O psicólogo Daniel Simons, da Universidade de Harvard, autor da teoria do “gorila invisível”, convida-nos a refletir sobre a seguinte situação: “Você está andando em um campus universitário, quando um estranho lhe pede direções. Enquanto está falando com ele, dois homens passam entre vocês carregando uma porta de madeira. Eles seguem em frente e você continua descrevendo o caminho. Quando termina, o estranho informa que você acabou de participar de um experimento de psicologia” (3).

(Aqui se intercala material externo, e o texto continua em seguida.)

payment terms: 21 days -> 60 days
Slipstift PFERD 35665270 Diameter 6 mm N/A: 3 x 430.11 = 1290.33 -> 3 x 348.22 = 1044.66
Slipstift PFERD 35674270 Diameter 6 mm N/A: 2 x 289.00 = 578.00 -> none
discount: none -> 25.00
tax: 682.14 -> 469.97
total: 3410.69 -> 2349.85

“A pessoa”, continua Simons, “pergunta então se você reparou algo estranho depois de os homens passarem com a porta. 'Não’, você responde, inquieto. Ele explica que o homem que primeiramente abordou você foi embora atrás da porta e que ele assumiu seu lugar. Isso mesmo, a pessoa que está conversando com você naquele momento é diferente da que lhe fez a pergunta. Então você pode olhar para os dois lado a lado e percebe que têm alturas diferentes, cortes de cabelo diferentes e vozes diferentes”. Parece impossível confundir os dois, mas a pesquisa de Simon com o colega Daniel Levin, da Universidade de Ken State, mostrou que 50% das pessoas que involuntariamente participaram do experimento não notaram a mudança de interlocutor. Elas passaram por algo conhecido como “cegueira de mudança”. Segundo o pesquisador, em vez de registrar todos os detalhes de uma cena, o cérebro é altamente seletivo. “Nossa impressão de que podemos ver tudo é apenas isso: uma impressão”  (4).

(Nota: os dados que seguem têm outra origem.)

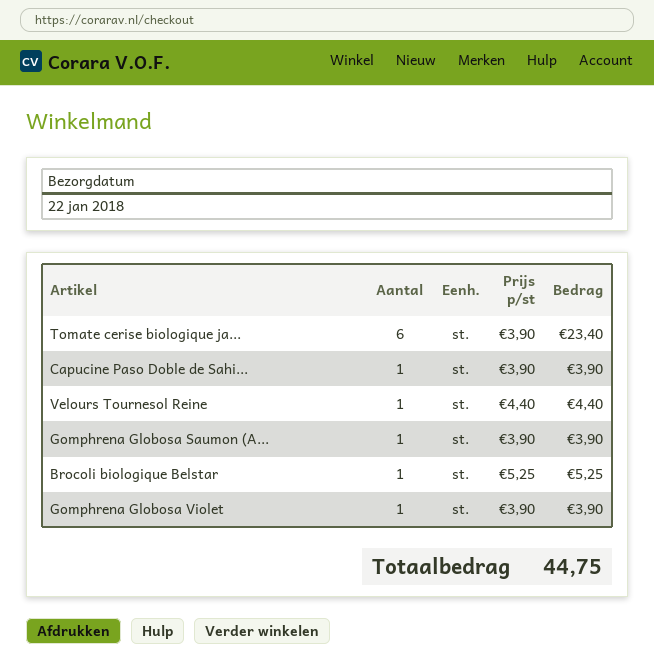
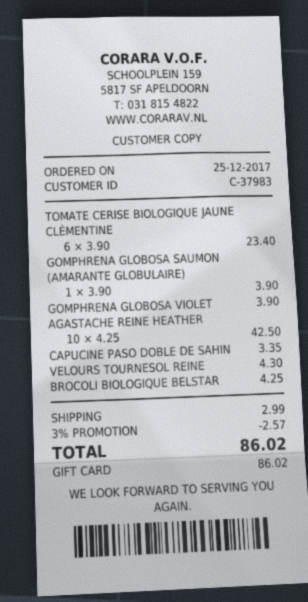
Capucine Paso Doble de Sahi...: 1 x 3.90 = 3.90 -> 1 x 3.35 = 3.35
Velours Tournesol Reine: 1 x 4.40 = 4.40 -> 1 x 4.30 = 4.30
Brocoli biologique Belstar: 1 x 5.25 = 5.25 -> 1 x 4.25 = 4.25
AGASTACHE REINE HEATHER: none -> 10 x 4.25 = 42.50
discount: none -> 3% = 2.57
shipping: none -> 2.99
total: 44.75 -> 86.02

George BERKELEY, na clássica obra  “Tratado sobre os princípios do conhecimento humano”, propõe que “que uma substância material não pode ser conhecida em si mesma. O que se conhece, na verdade, resume-se às qualidades reveladas durante o processo perceptivo. Assim, o que existe realmente nada mais é que um feixe de sensações e é por isso que Esse est percibi - ser é ser percebido. O homem pode fazer representações , ter ideias, porém, nunca pode estar certo de ser seu conhecimento real, pois como saber que é como ele percebe, fora do espírito?” (Tratado sobre os princípios do conhecimento humano (1710) in: Obras Filosóficas. Trad. Jaimir Conte. São Paulo: Editora da UNESP, 2010.)

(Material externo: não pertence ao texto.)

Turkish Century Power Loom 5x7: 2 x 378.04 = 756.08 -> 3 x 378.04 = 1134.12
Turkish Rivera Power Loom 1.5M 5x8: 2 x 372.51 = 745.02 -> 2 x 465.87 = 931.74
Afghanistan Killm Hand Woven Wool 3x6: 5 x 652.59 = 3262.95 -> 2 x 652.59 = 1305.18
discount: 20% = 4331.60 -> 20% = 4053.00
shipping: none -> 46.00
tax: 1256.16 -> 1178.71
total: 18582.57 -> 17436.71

PROTÁGORAS de Abdora, um antigo filósofo contemporâneo de Platão, dizia que “o homem é a medida de todas as coisas”, o que equivale à máxima platônica: “não existe verdade absoluta, mas tão somente opiniões relativas ao homem (este vinho, que  é delicioso para o amador, pode ser amargo –e até fatal- para um enfermo)”. Dizia PLATÃO, in Teeteto, ao apresentar a concepção de mundo de Protágoras, que “as coisas são para ti como aparecem para ti e para mim como aparecem para mim...o vento é frio para quem sente frio, e não o é para quem não sente.” O próprio conceito de tempo e espaço é muito relativo. Rápido ou demorado; longe ou perto, são avaliações que fazemos por comparação e que, portanto, podem mudar se trocarmos o referencial ou as circunstâncias. Por exemplo, um minuto pode ser uma eternidade quando se está sofrendo – imaginemos alguém sendo consumido pelas chamas de um incêndio – ou pode passar muito rápido, como se fosse um instante fugaz, quando se está com alguém a quem se ama. Tudo depende da perspectiva com que interpretamos um fato, ou seja, do ponto de vista do observador.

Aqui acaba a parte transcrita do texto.